:: GIVEN DATA ::

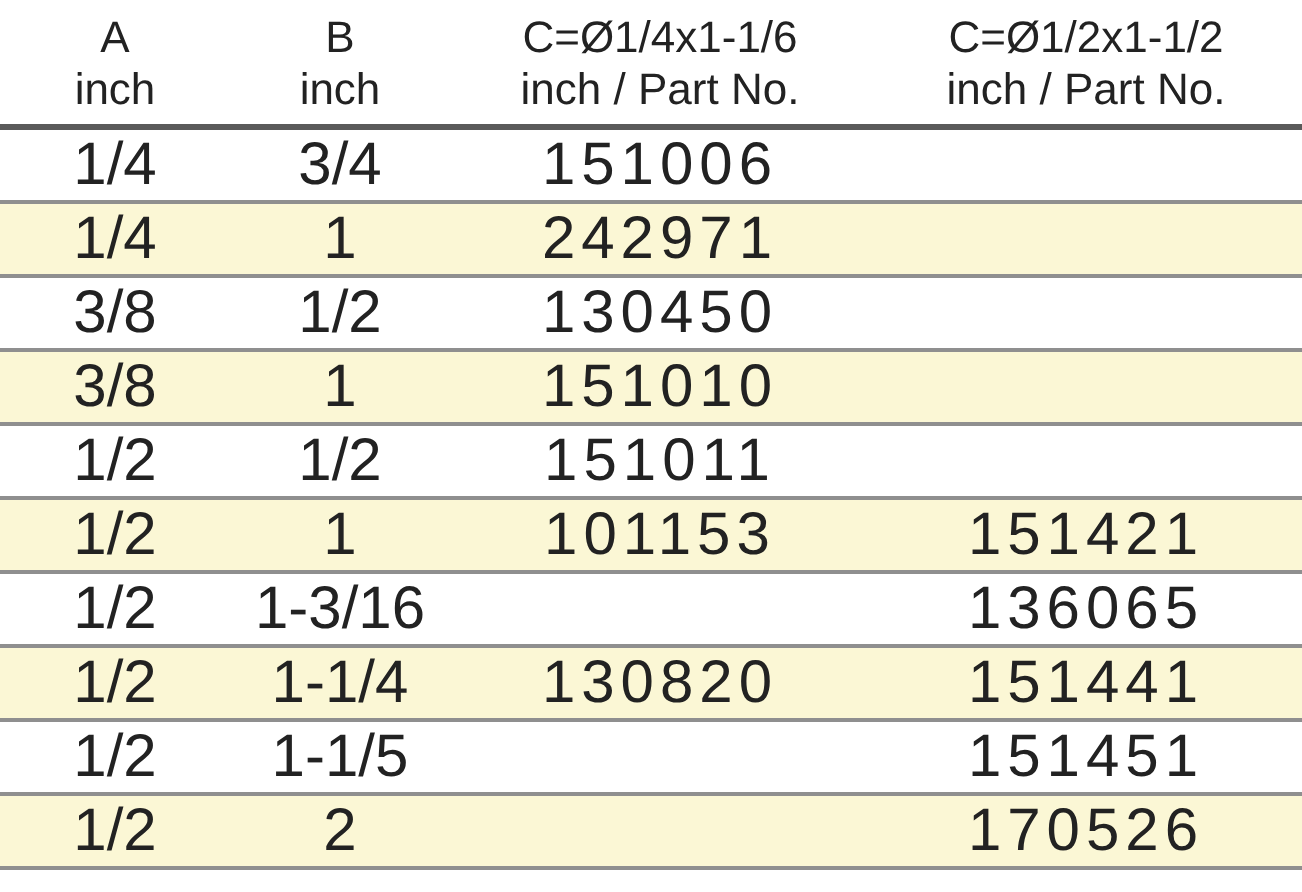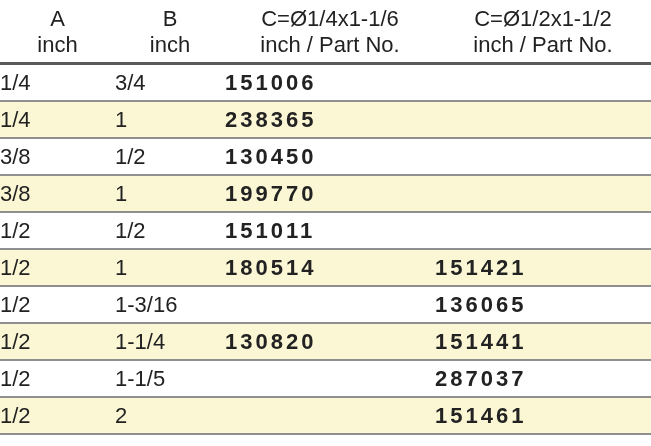"1/4" tbody td { font-size: 22px -> 30px; text-align: none -> center }
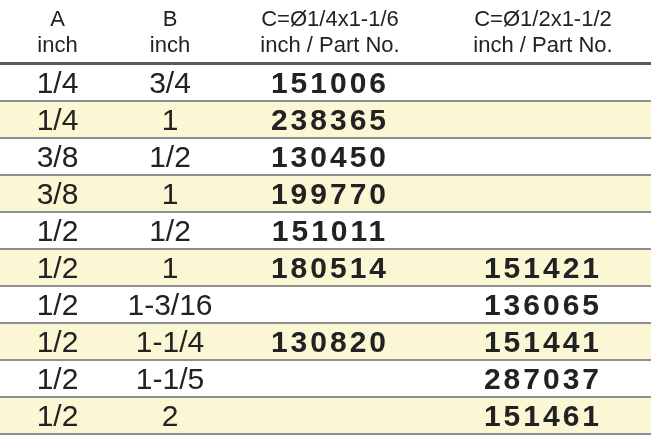"151006" td.part { font-weight: bold -> normal }
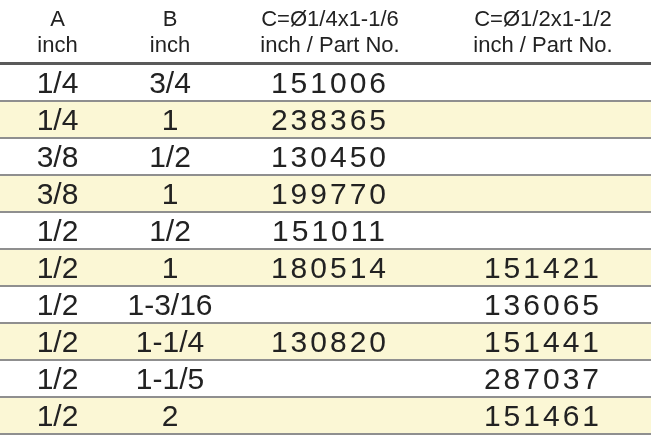"238365" td.part { text: 238365 -> 242971 }
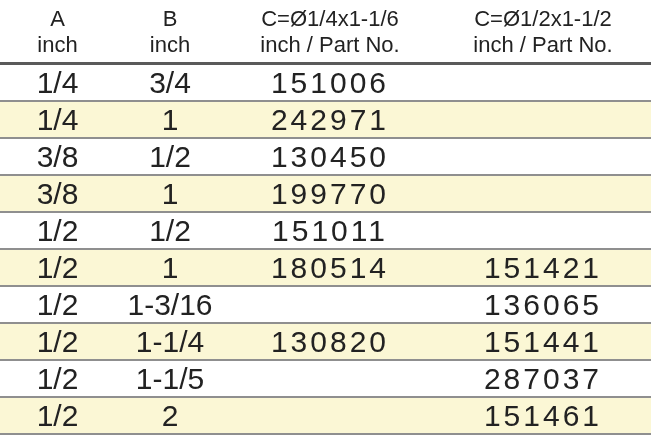"199770" td.part { text: 199770 -> 151010 }
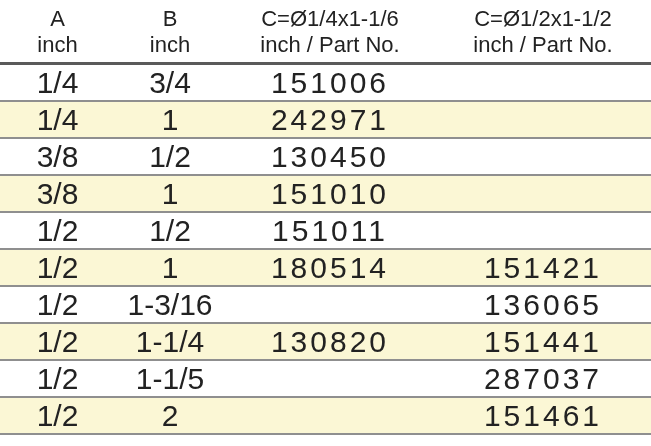"180514" td.part { text: 180514 -> 101153 }
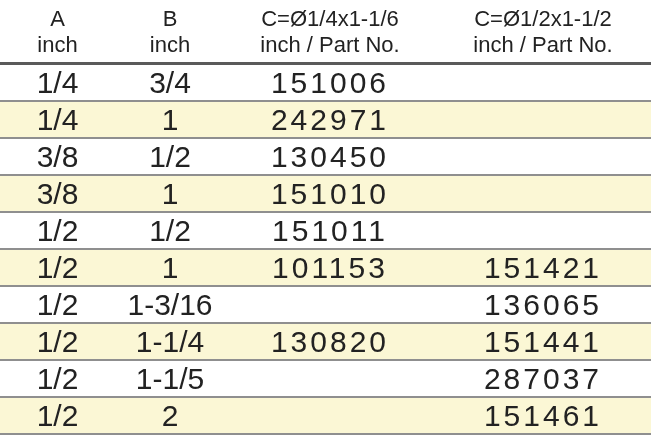"287037" td.part { text: 287037 -> 151451 }
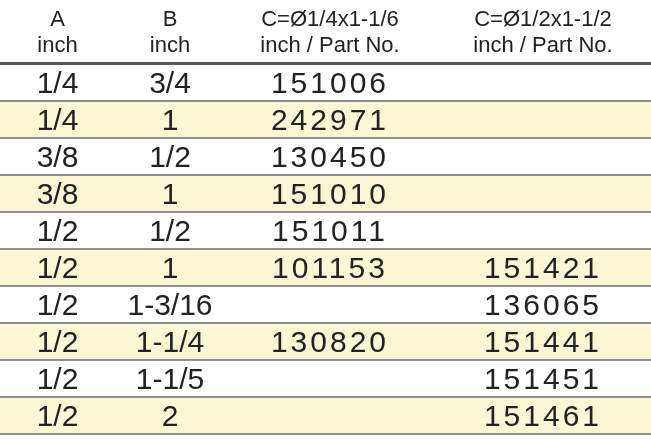"151461" td.part { text: 151461 -> 170526 }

:::

All entries must come back exactly as written, though without their pictures.

"1/4" tbody td { font-size: 22px -> 30px; text-align: none -> center }
"151006" td.part { font-weight: bold -> normal }
"238365" td.part { text: 238365 -> 242971 }
"199770" td.part { text: 199770 -> 151010 }
"180514" td.part { text: 180514 -> 101153 }
"287037" td.part { text: 287037 -> 151451 }
"151461" td.part { text: 151461 -> 170526 }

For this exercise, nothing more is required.